- WHAT THIS TASK INVOLVES -
All of the records should come back exactly as written.

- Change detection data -
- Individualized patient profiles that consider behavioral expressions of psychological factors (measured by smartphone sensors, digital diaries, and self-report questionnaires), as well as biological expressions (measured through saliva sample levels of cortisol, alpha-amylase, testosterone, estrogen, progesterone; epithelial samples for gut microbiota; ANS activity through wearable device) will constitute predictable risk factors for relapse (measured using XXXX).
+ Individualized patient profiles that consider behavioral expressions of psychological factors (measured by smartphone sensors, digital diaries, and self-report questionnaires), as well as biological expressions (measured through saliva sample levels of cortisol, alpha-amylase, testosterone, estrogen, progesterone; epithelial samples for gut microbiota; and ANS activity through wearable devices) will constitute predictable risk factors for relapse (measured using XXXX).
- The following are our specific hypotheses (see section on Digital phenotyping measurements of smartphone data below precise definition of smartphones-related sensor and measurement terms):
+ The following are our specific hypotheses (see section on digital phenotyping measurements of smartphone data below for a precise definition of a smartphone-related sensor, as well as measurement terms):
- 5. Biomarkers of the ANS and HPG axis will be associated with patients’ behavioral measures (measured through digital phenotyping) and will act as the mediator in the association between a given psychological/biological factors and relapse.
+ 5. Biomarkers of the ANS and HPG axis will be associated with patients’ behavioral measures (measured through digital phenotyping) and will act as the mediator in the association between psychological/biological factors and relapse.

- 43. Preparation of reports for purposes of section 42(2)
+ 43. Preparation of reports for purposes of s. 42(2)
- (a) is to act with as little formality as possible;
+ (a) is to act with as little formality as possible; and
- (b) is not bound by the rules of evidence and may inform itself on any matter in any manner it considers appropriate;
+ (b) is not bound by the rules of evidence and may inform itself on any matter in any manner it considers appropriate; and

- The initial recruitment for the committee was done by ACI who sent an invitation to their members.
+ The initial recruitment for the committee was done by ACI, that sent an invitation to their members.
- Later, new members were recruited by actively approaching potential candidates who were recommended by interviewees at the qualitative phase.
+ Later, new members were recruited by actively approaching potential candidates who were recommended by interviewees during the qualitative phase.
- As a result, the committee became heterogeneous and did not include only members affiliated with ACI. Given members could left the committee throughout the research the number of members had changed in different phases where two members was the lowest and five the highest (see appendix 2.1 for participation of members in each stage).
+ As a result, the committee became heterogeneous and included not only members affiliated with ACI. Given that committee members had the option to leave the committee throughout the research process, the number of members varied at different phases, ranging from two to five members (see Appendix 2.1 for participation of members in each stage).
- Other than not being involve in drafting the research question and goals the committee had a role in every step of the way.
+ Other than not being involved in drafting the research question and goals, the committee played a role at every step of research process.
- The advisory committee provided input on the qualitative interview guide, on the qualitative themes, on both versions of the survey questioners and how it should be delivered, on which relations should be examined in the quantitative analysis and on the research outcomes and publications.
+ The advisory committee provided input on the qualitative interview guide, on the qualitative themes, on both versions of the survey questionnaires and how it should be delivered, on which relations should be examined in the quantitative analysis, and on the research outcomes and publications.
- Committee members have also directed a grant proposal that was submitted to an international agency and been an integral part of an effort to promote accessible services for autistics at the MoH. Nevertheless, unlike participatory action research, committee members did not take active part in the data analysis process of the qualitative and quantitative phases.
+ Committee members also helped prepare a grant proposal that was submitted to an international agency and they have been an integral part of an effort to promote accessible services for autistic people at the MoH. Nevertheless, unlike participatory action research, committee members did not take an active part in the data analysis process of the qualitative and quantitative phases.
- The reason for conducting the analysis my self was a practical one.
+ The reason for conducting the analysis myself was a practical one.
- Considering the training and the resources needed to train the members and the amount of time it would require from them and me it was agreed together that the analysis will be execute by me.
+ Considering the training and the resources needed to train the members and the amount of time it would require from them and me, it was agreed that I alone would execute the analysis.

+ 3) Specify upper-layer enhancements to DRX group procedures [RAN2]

- RESPONSE -
- Individualized patient profiles that consider behavioral expressions of psychological factors (measured by smartphone sensors, digital diaries, and self-report questionnaires), as well as biological expressions (measured through saliva sample levels of cortisol, alpha-amylase, testosterone, estrogen, progesterone; epithelial samples for gut microbiota; ANS activity through wearable device) will constitute predictable risk factors for relapse (measured using XXXX).
+ Individualized patient profiles that consider behavioral expressions of psychological factors (measured by smartphone sensors, digital diaries, and self-report questionnaires), as well as biological expressions (measured through saliva sample levels of cortisol, alpha-amylase, testosterone, estrogen, progesterone; epithelial samples for gut microbiota; and ANS activity through wearable devices) will constitute predictable risk factors for relapse (measured using XXXX).
- The following are our specific hypotheses (see section on Digital phenotyping measurements of smartphone data below precise definition of smartphones-related sensor and measurement terms):
+ The following are our specific hypotheses (see section on digital phenotyping measurements of smartphone data below for a precise definition of a smartphone-related sensor, as well as measurement terms):
- 5. Biomarkers of the ANS and HPG axis will be associated with patients’ behavioral measures (measured through digital phenotyping) and will act as the mediator in the association between a given psychological/biological factors and relapse.
+ 5. Biomarkers of the ANS and HPG axis will be associated with patients’ behavioral measures (measured through digital phenotyping) and will act as the mediator in the association between psychological/biological factors and relapse.

- 43. Preparation of reports for purposes of section 42(2)
+ 43. Preparation of reports for purposes of s. 42(2)
- (a) is to act with as little formality as possible;
+ (a) is to act with as little formality as possible; and
- (b) is not bound by the rules of evidence and may inform itself on any matter in any manner it considers appropriate;
+ (b) is not bound by the rules of evidence and may inform itself on any matter in any manner it considers appropriate; and

- The initial recruitment for the committee was done by ACI who sent an invitation to their members.
+ The initial recruitment for the committee was done by ACI, that sent an invitation to their members.
- Later, new members were recruited by actively approaching potential candidates who were recommended by interviewees at the qualitative phase.
+ Later, new members were recruited by actively approaching potential candidates who were recommended by interviewees during the qualitative phase.
- As a result, the committee became heterogeneous and did not include only members affiliated with ACI. Given members could left the committee throughout the research the number of members had changed in different phases where two members was the lowest and five the highest (see appendix 2.1 for participation of members in each stage).
+ As a result, the committee became heterogeneous and included not only members affiliated with ACI. Given that committee members had the option to leave the committee throughout the research process, the number of members varied at different phases, ranging from two to five members (see Appendix 2.1 for participation of members in each stage).
- Other than not being involve in drafting the research question and goals the committee had a role in every step of the way.
+ Other than not being involved in drafting the research question and goals, the committee played a role at every step of research process.
- The advisory committee provided input on the qualitative interview guide, on the qualitative themes, on both versions of the survey questioners and how it should be delivered, on which relations should be examined in the quantitative analysis and on the research outcomes and publications.
+ The advisory committee provided input on the qualitative interview guide, on the qualitative themes, on both versions of the survey questionnaires and how it should be delivered, on which relations should be examined in the quantitative analysis, and on the research outcomes and publications.
- Committee members have also directed a grant proposal that was submitted to an international agency and been an integral part of an effort to promote accessible services for autistics at the MoH. Nevertheless, unlike participatory action research, committee members did not take active part in the data analysis process of the qualitative and quantitative phases.
+ Committee members also helped prepare a grant proposal that was submitted to an international agency and they have been an integral part of an effort to promote accessible services for autistic people at the MoH. Nevertheless, unlike participatory action research, committee members did not take an active part in the data analysis process of the qualitative and quantitative phases.
- The reason for conducting the analysis my self was a practical one.
+ The reason for conducting the analysis myself was a practical one.
- Considering the training and the resources needed to train the members and the amount of time it would require from them and me it was agreed together that the analysis will be execute by me.
+ Considering the training and the resources needed to train the members and the amount of time it would require from them and me, it was agreed that I alone would execute the analysis.

+ 3) Specify upper-layer enhancements to DRX group procedures [RAN2]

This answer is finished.